● **What to produce**:
Which lines in the records below contain the word "account"? Return each of them.

● **Data excerpts**:
%%
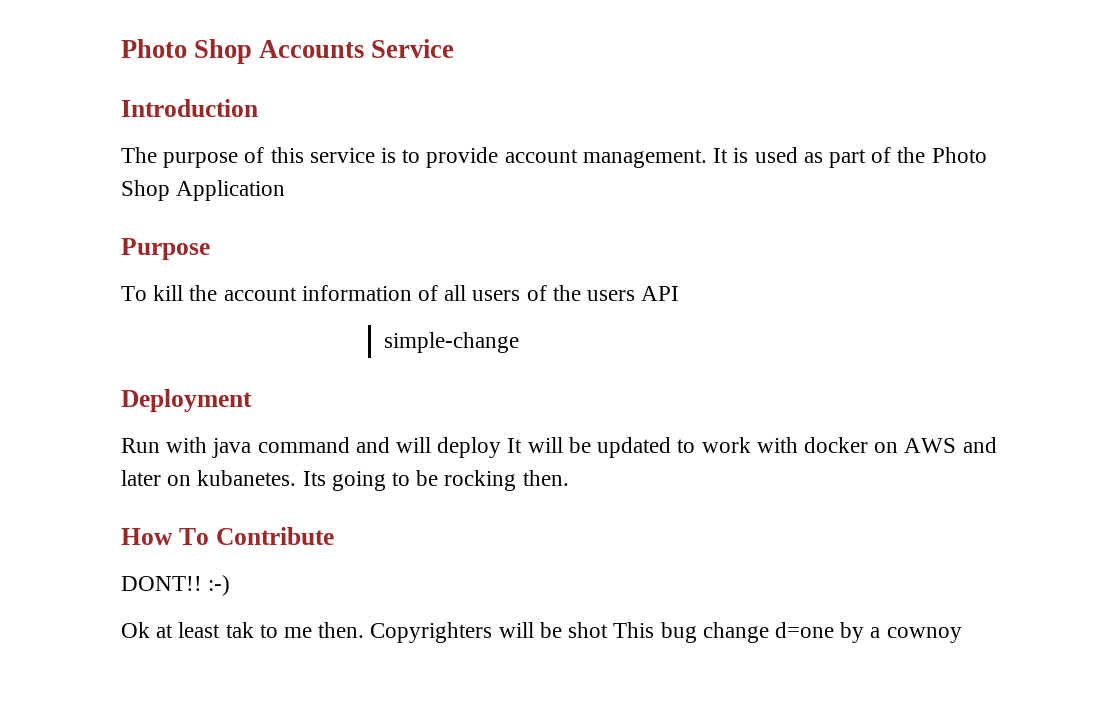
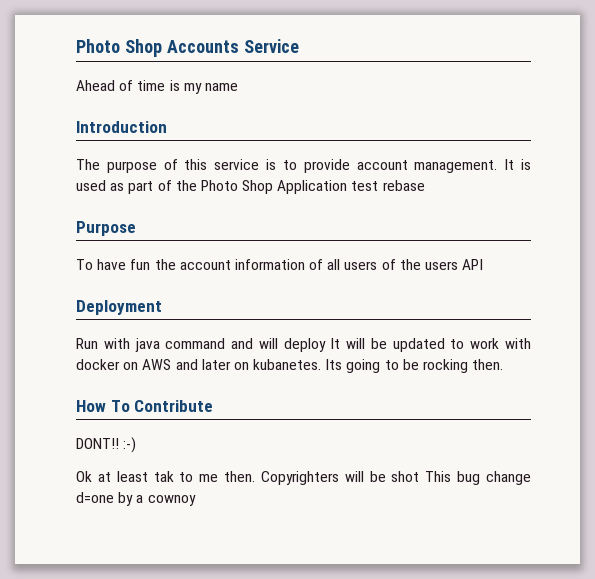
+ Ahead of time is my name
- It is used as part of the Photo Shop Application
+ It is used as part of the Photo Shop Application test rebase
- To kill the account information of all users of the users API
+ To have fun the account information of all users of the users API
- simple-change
%%
● **Result for this task**:
- To kill the account information of all users of the users API
+ To have fun the account information of all users of the users API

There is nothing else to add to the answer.